Nevertheless, the defect in the removal notice is merely a defect of form that does not strip this Court of jurisdiction. Given that FFB clearly can assert some colorable federal defense, the Court is not inclined to frustrate the Congressional purpose of the federal-agency removal statute with a "grudging, narrow" ruling that would remand this action to state court and thereby deprive FFB of the opportunity to test its federal defenses in a federal forum. The appropriate course of action is for the Court to retain jurisdiction but require FFB to comply with § 1446 by amending its notice of removal to state the actual grounds for removal jurisdiction.

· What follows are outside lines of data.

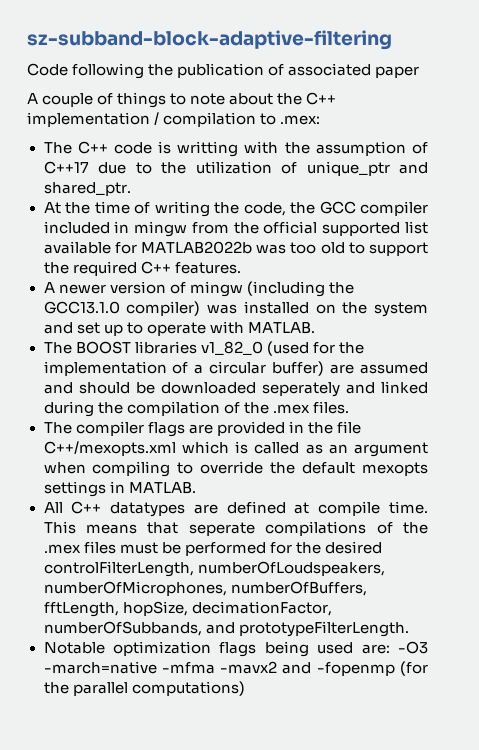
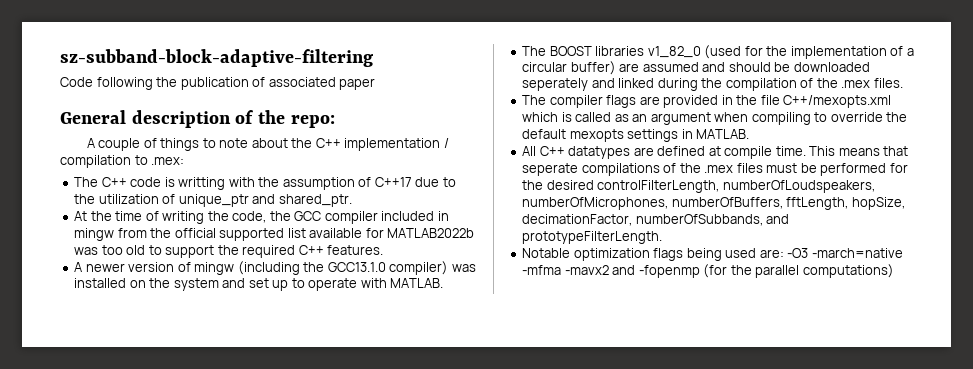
+ General description of the repo:

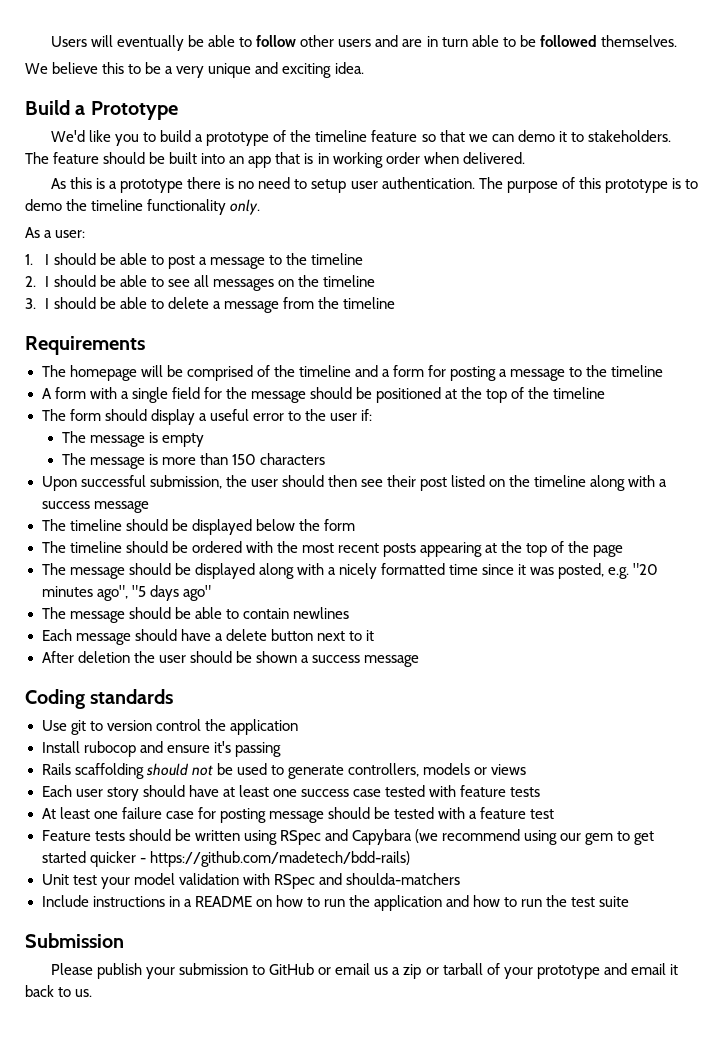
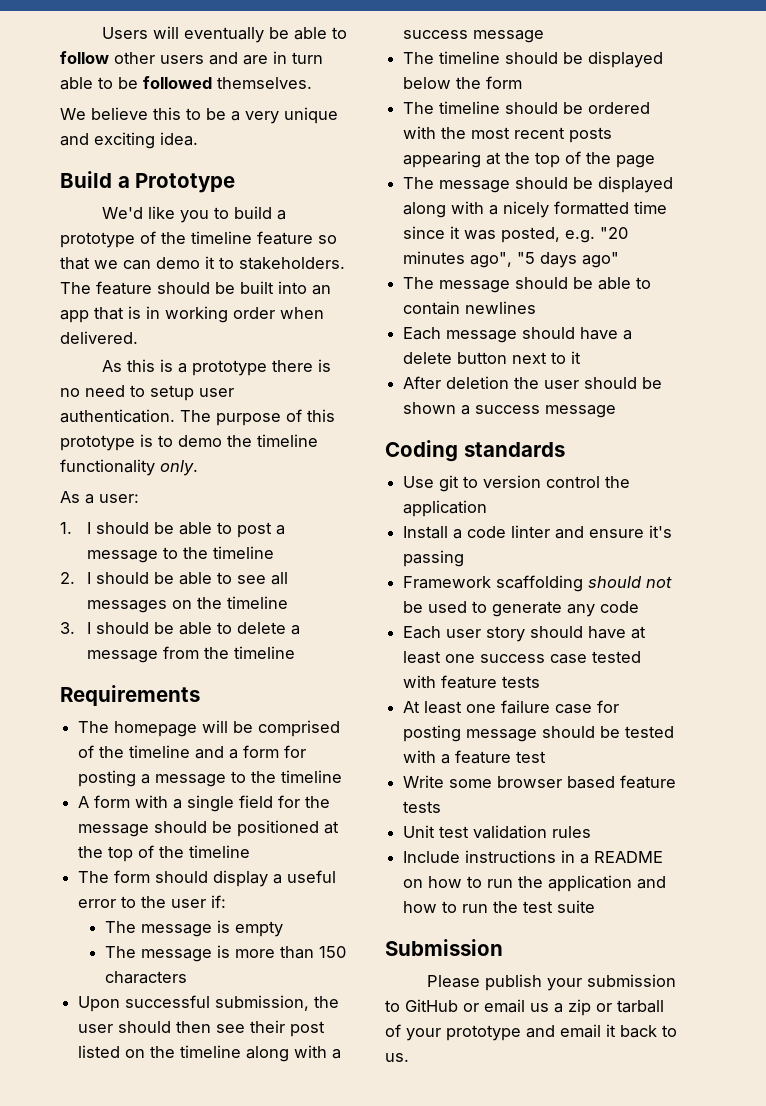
- Install rubocop and ensure it's passing
+ Install a code linter and ensure it's passing
- Rails scaffolding should not be used to generate controllers, models or views
+ Framework scaffolding should not be used to generate any code
- Feature tests should be written using RSpec and Capybara (we recommend using our gem to get started quicker - https://github.com/madetech/bdd-rails)
- Unit test your model validation with RSpec and shoulda-matchers
+ Write some browser based feature tests
+ Unit test validation rules

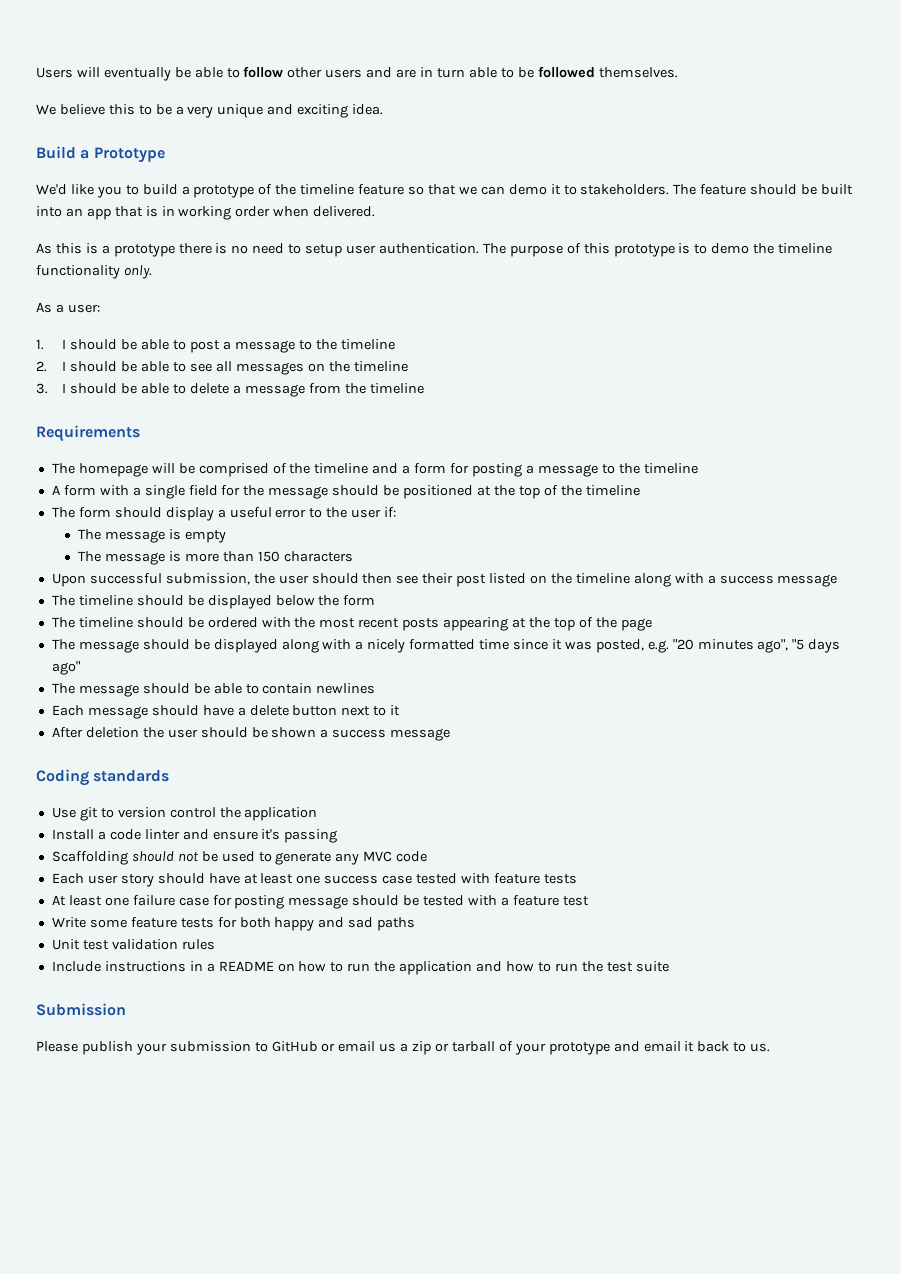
- Framework scaffolding should not be used to generate any code
+ Scaffolding should not be used to generate any MVC code
- Write some browser based feature tests
+ Write some feature tests for both happy and sad paths

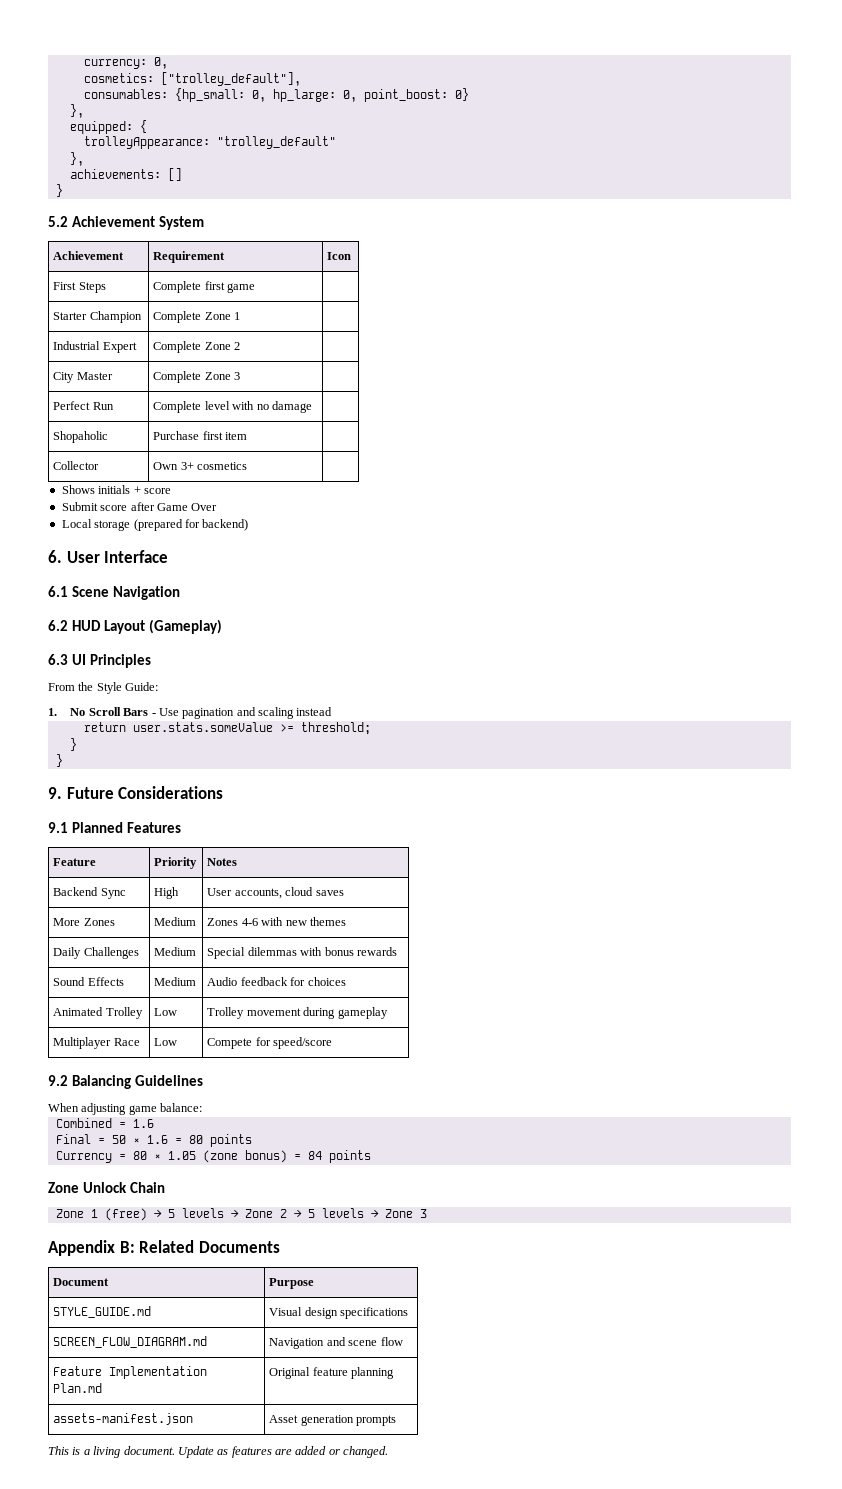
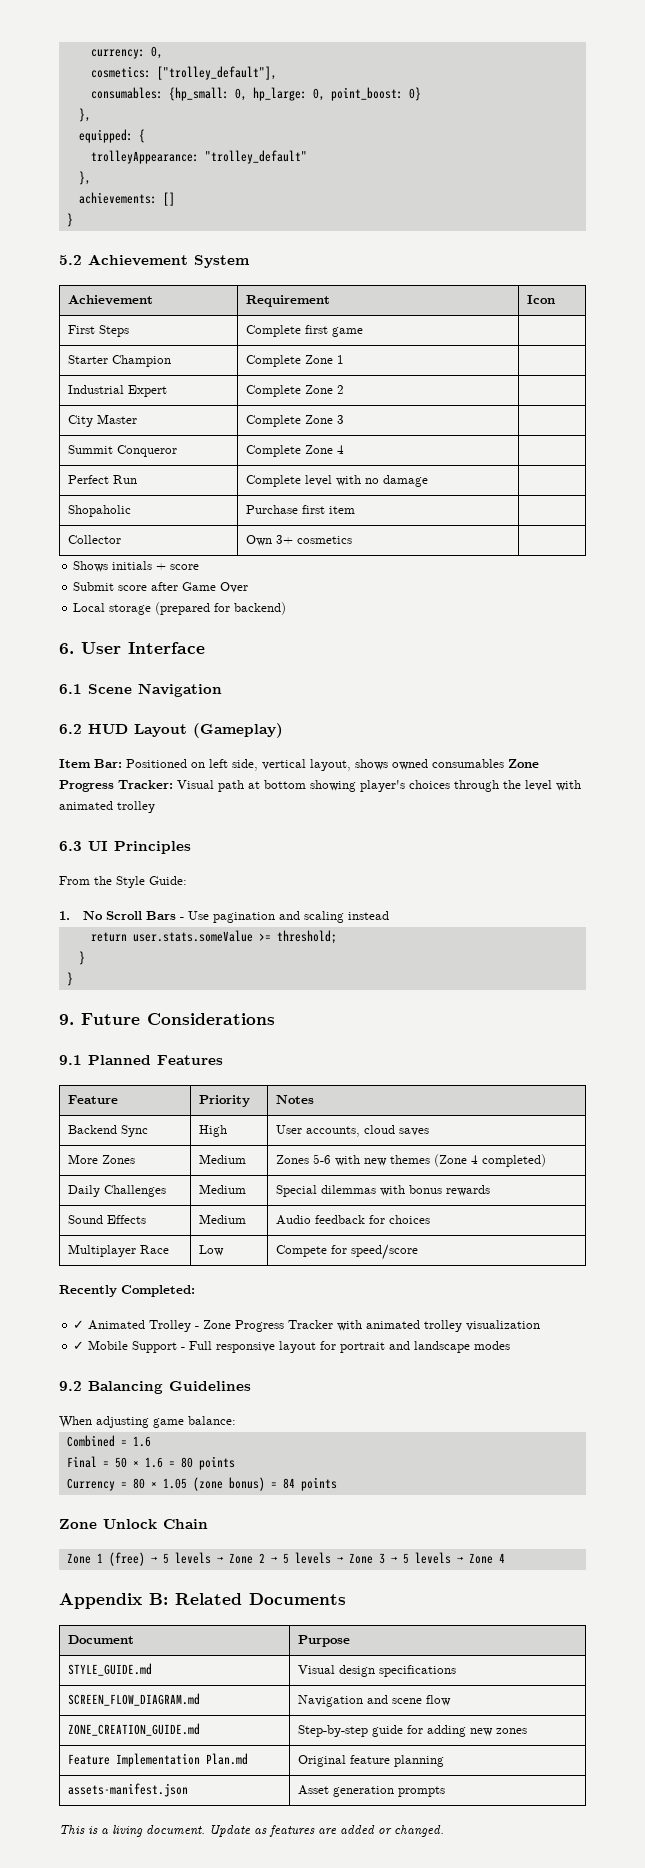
+ Summit Conqueror | Complete Zone 4 |
+ Item Bar: Positioned on left side, vertical layout, shows owned consumables Zone Progress Tracker: Visual path at bottom showing player's choices through the level with animated trolley
- More Zones | Medium | Zones 4-6 with new themes
+ More Zones | Medium | Zones 5-6 with new themes (Zone 4 completed)
- Animated Trolley | Low | Trolley movement during gameplay
+ Recently Completed:
+ ✓ Animated Trolley - Zone Progress Tracker with animated trolley visualization
+ ✓ Mobile Support - Full responsive layout for portrait and landscape modes
- Zone 1 (free) → 5 levels → Zone 2 → 5 levels → Zone 3
+ Zone 1 (free) → 5 levels → Zone 2 → 5 levels → Zone 3 → 5 levels → Zone 4
+ ZONE_CREATION_GUIDE.md | Step-by-step guide for adding new zones

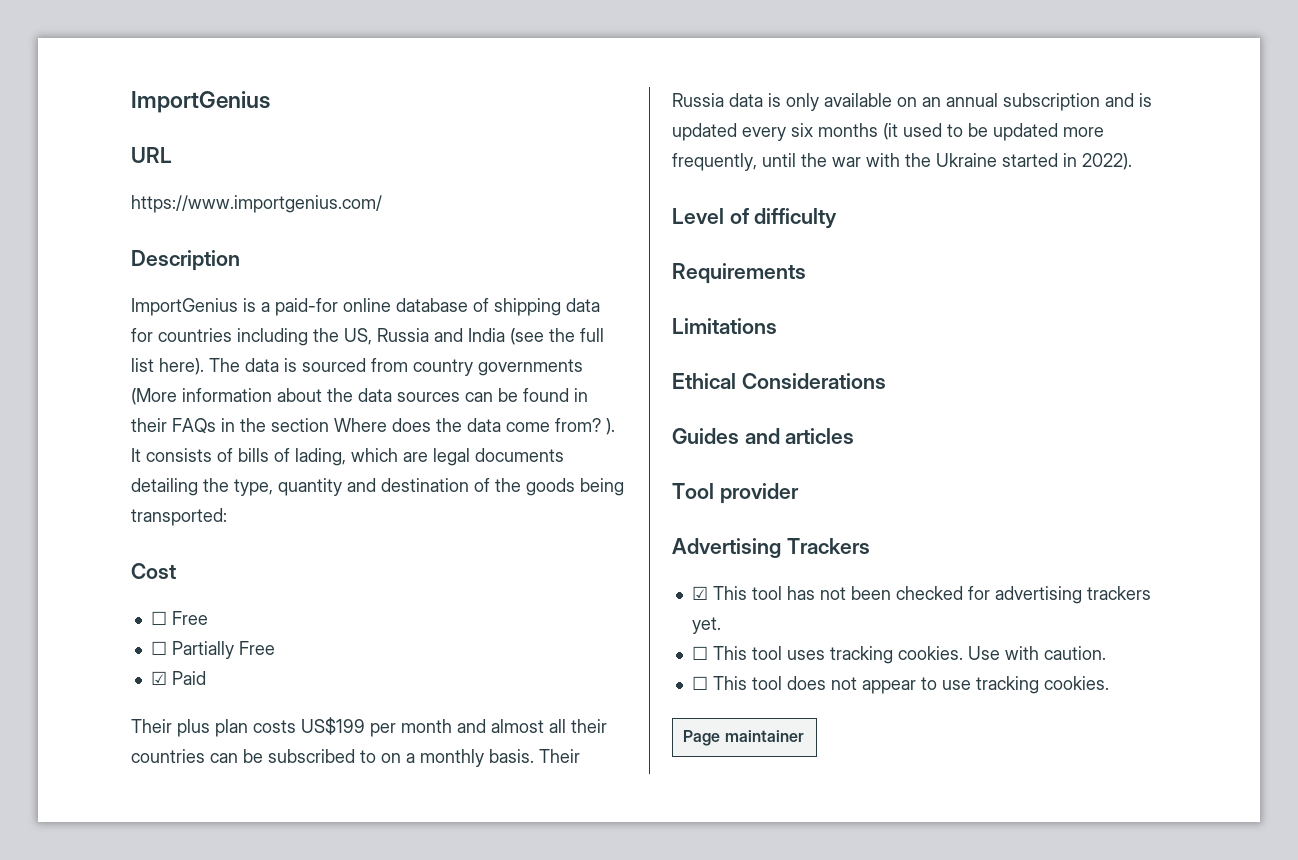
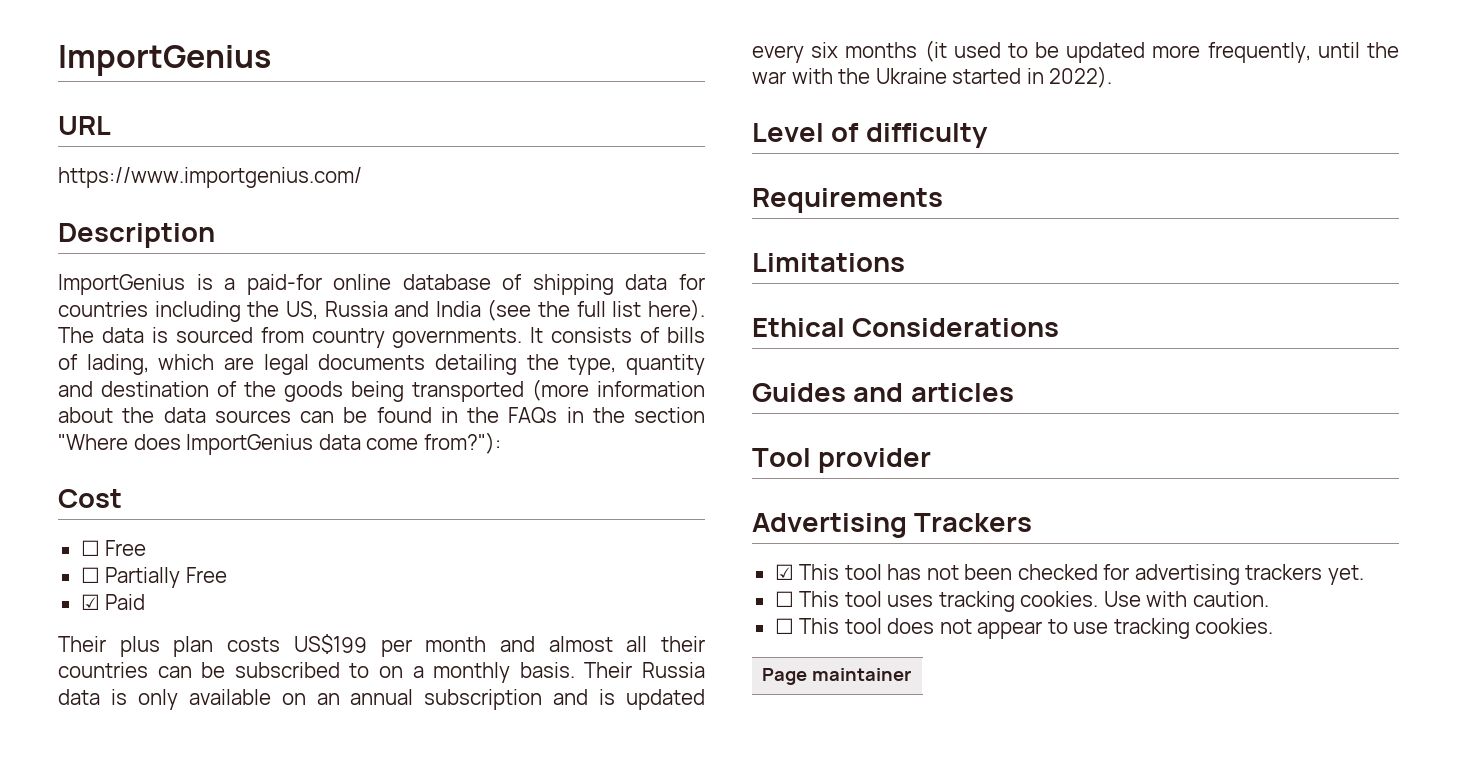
- The data is sourced from country governments (More information about the data sources can be found in their FAQs in the section Where does the data come from? ).
+ The data is sourced from country governments.
- It consists of bills of lading, which are legal documents detailing the type, quantity and destination of the goods being transported:
+ It consists of bills of lading, which are legal documents detailing the type, quantity and destination of the goods being transported (more information about the data sources can be found in the FAQs in the section "Where does ImportGenius data come from?"):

Plaintiff argues that FFB should not be allowed to amend its removal notice because the thirty-day period for removal provided by § 1446(b) has long since elapsed. MTR Reply at 6-8. Plaintiff is wrong. First, the cases cited by Plaintiff stand only for the uncontroversial proposition that, once the thirty-day period elapses, a defendant is not permitted to amend the notice of removal to add a "separate basis" for removal jurisdiction — that is, to state an entirely new reason. ARCO Envtl. Remediation, L.L.C. v. Dep't of Health & Envtl. Quality of Montana, 213 F.3d 1108, 1117 (9th Cir.2000); see also Sonoma Falls Developers, LLC v. Nevada Gold & Casinos, Inc., 272 F.Supp.2d 919, 926 (N.D.Cal.2003). That is not what FFB seeks leave to do here. The notice of removal set forth the legal basis for removal, § 1442, as well as facts which purport to justify removal on that ground, namely, the fact that FFB is "an agency and instrumentality of the United States Government." NOR ¶ 5. As explained above, that fact alone is not enough to support removal, and FFB's notice of removal should have supplied facts addressing the jurisdictional requirements enunciated in Durham. Nevertheless, amendment at this point would not add a separate basis for jurisdiction; it would merely clarify the factual underpinnings of the previously asserted basis. As the cases cited by Plaintiff recognize, that is permissible. E.g., ARCO, 213 F.3d at 1117.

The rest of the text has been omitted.